Do We Need Yellow Tape?
Brian D. Dykstra, teacher at Hope PRC Christian School in Walker, MI
“Whosoever hateth his brother is a murderer: and ye know that no murderer hath eternal life abiding in him” (I John 3:15).
Definitions are important in our society. Some lawyers make their living arguing over the exact definitions of words and the meaning of legal documents. Definitions are important in our circles too. When ministers preach or write articles, they are careful to use the right words in the right context.
Our definitions are different from the world’s. God’s Word teaches us that the keeping of His perfect law is not merely a matter of outward compliance and behaviour. The light of God’s law searches the heart and discovers the darkness of our natures. Sinfulness lurks in our nature and at times our sinfulness is evident in our behaviour.
Does the sin of murder take place in our schools? Do we need the yellow crime scene tape used by the police? By the world’s definition, we have had no murders here. In fact, in many years of teaching, I have not even seen a handful of fights. On the surface, things seem to go well. However, murder is a matter of the heart and it begins with hate.
What is hate? Is hate at the extreme end of an emotional spectrum with love at the other end and apathy in the middle? Can we say, “I dislike that fellow and I have animosity for this one but I keep my emotions in check well enough so that I am not actually guilty of having hate for him.” Or is it the case that any negative emotion we have regarding a person, no matter how strong, is hate? Are all of our emotions regarding others divided into two categories, love and hate, but we have these two basic emotions to varying degrees?
I did a little reading on how the word hate is used in the Bible and I came across something which some might find interesting. In a lexicon, I read, “Not a few interpreters have attributed to [hate] the signification to love less, to postpone in love or esteem, to slight; through oversight of the circumstance that ‘the Orientals, in accordance with their greater excitability, are wont both to feel and to profess love and hate where we Occidentals, with our cooler temperament, feel and express nothing more than interest in, or disregard and indifference to a thing.’” By the way, this explanation of hate is why some who do not care for the doctrine of predestination believe Romans 9:13 should be translated, “Jacob have I loved, but Esau have I loved less.”
Now let us look at our children.
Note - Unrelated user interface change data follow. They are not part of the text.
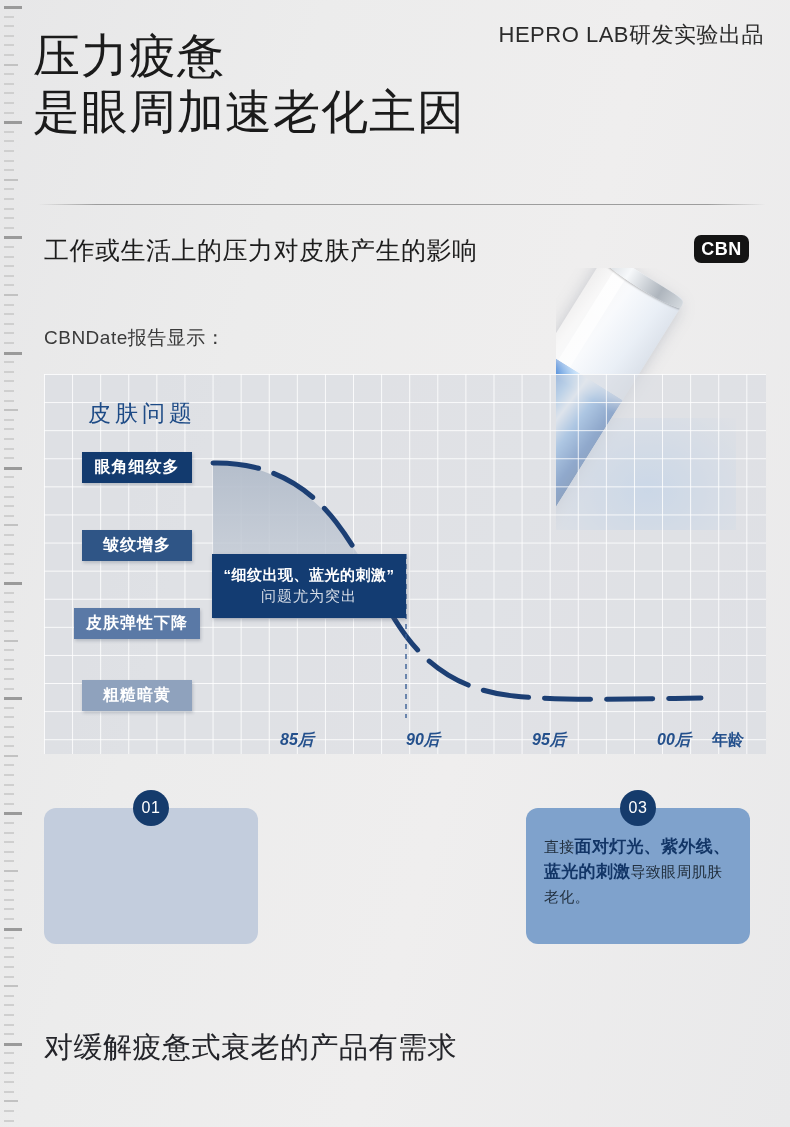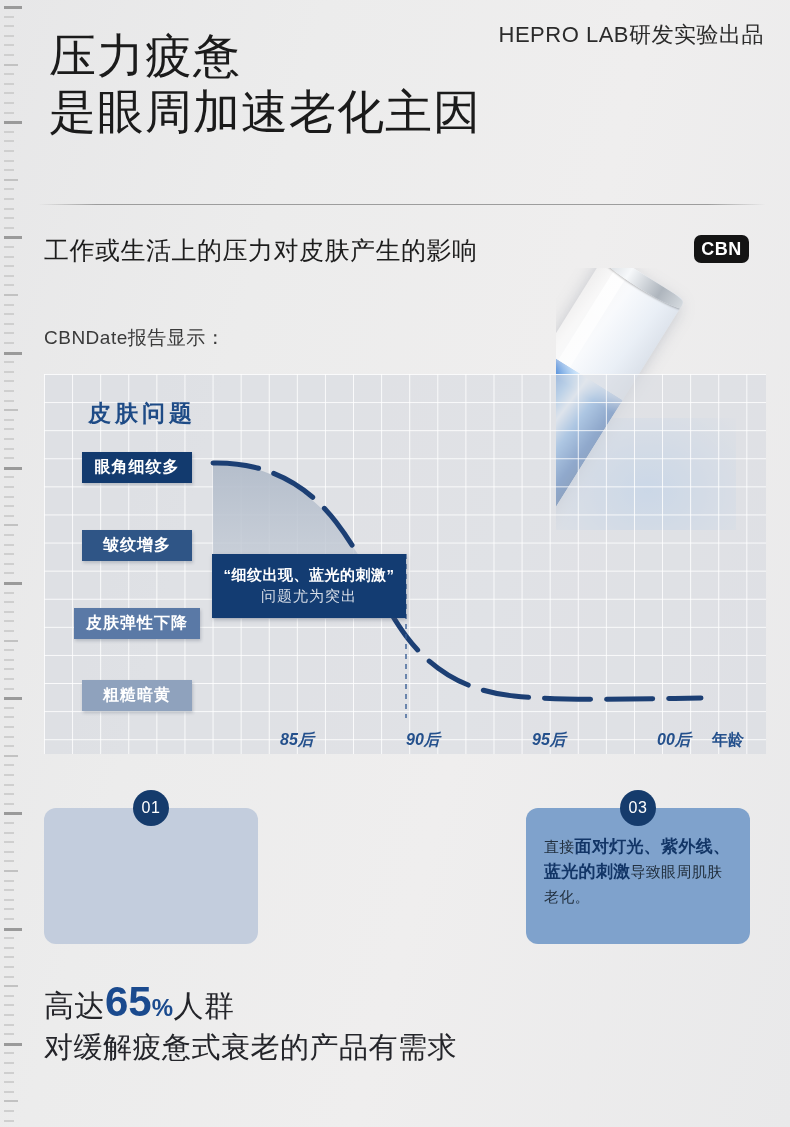--- a/index.html
+++ b/index.html
@@ -19,7 +19,7 @@
   .ruler .tick.major{background:#9a9a9a;height:3px;}
 
   
-  .hero-title{position:absolute;left:49px;top:28px;width:520px;}
+  .hero-title{position:absolute;left:33px;top:28px;width:520px;}
   .hero-line{font-size:47px;line-height:56px;color:#1b1b1b;letter-spacing:1px;
     font-family:"Liberation Serif","DejaVu Serif",serif;font-weight:400;}
   .hero-lab{position:absolute;right:26px;top:20px;font-size:22px;color:#2b2b2b;

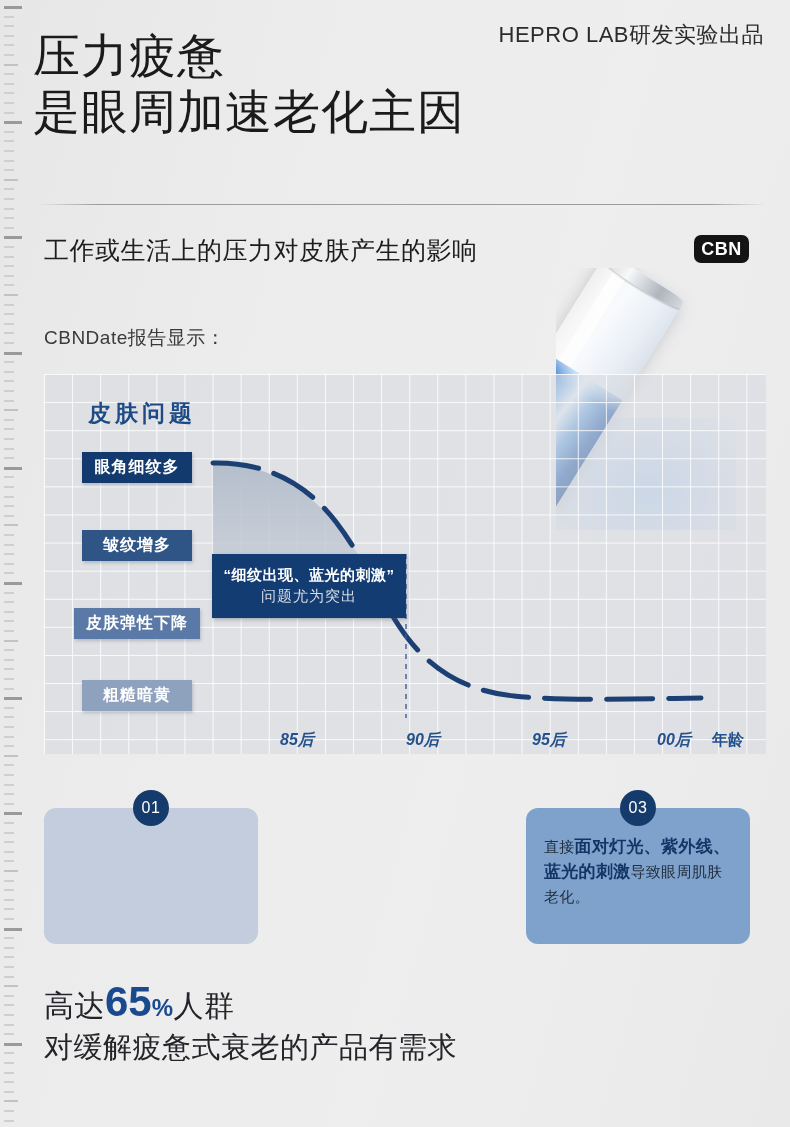--- a/index.html
+++ b/index.html
@@ -78,7 +78,7 @@
       linear-gradient(to bottom,rgba(255,255,255,.85) 1px,transparent 1px);
     background-size:28.1px 28.1px;}
   .chart-title{position:absolute;left:44px;top:24px;font-size:23px;color:#1e4b86;
-    font-weight:bold;letter-spacing:4px;}
+    font-weight:normal;letter-spacing:4px;}
 
   .ylabel{position:absolute;height:31px;display:flex;align-items:center;justify-content:center;
     color:#fff;font-size:16px;font-weight:bold;letter-spacing:1px;

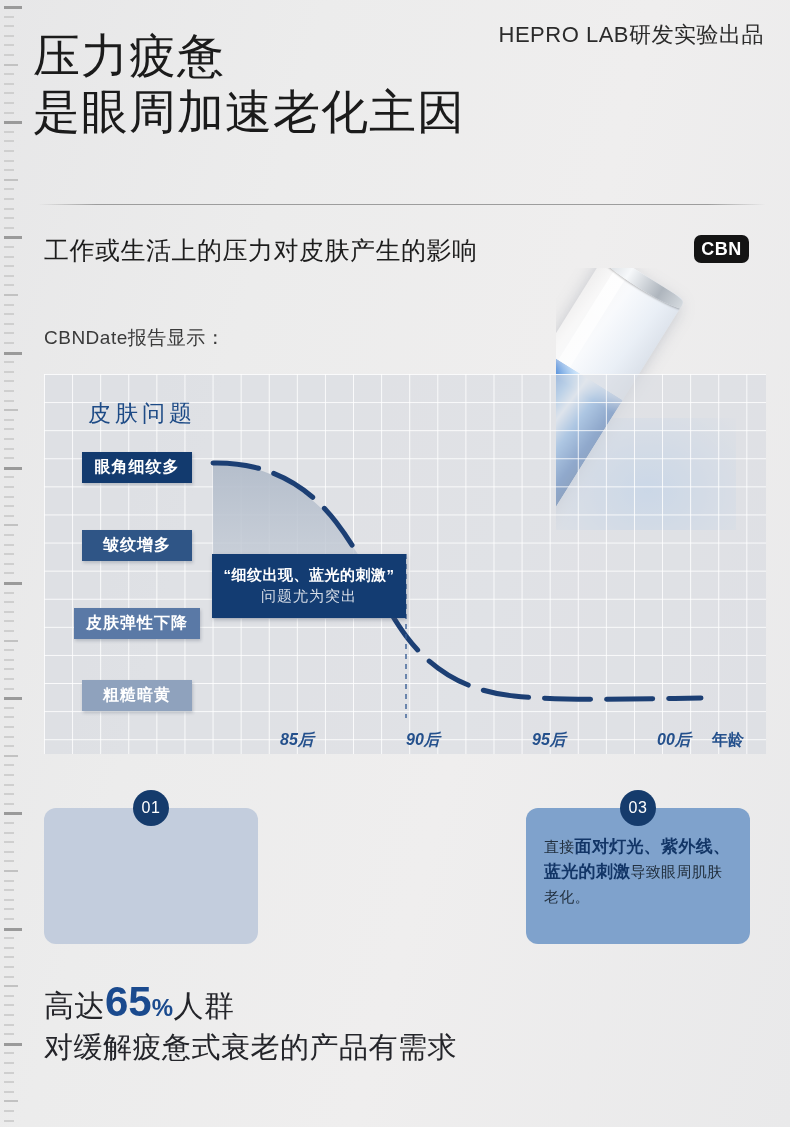--- a/index.html
+++ b/index.html
@@ -313,12 +313,6 @@
     <div class="body"><span>直接</span><b>面对灯光、紫外线、蓝光的刺激</b><span>导致眼周肌肤老化。</span></div>
   </div>
 
-  <div class="foot1">
-    <span>高达</span>
-    <span class="big">65</span>
-    <span class="pct">%</span>
-    <span>人群</span>
-  </div>
   <div class="foot2">对缓解疲惫式衰老的产品有需求</div>
 
 </div>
Words are spoken to and about others which ought not be spoken. Some are treated in ways which they should not have to experience. Some classes present more of a struggle than others in this regard. It has nothing to do with a class’s overall academic ability either. I have had classes which were not very academically gifted but displayed great kindness to each other, while other similar classes could not get along well. Some gifted classes have been very kind, while others were smart enough to know just what to say or do to make someone suffer.
Is the cause of this treatment hate? At times it is. More often, however, the perpetrator is more concerned with his social standing than treating the victim as he should. Some seek to provide evidence that they belong with a certain crowd by how they treat others who are not part of that crowd. A place on the social totem pole is more secure when those lower down are stepped on now and then. Students fail to understand or appreciate how others may be affected by their words and deeds. Christian compassion is not easily learned.
My heart breaks a little when a phone call is received or a conversation is had because some student’s day was ruined. Maybe it was made known that their wardrobe does not quite measure up or someone was treated as worthless because their lack of athletic ability caused a game to be lost. Is this a big problem among us? If it happens at all, it happens too often.
What can be done? Our children have to learn how to give evidence of living the life of the redeemed. We all must instruct them in the way of Christian love when we have the occasion. We can do this by setting an example by how we adults speak about each other. We and our children can do better by the grace of Jesus Christ. With God’s Spirit in our hearts we can follow the instruction He gives us in I John 3:18, “My little children, let us not love in word, neither in tongue; but in deed and in truth.”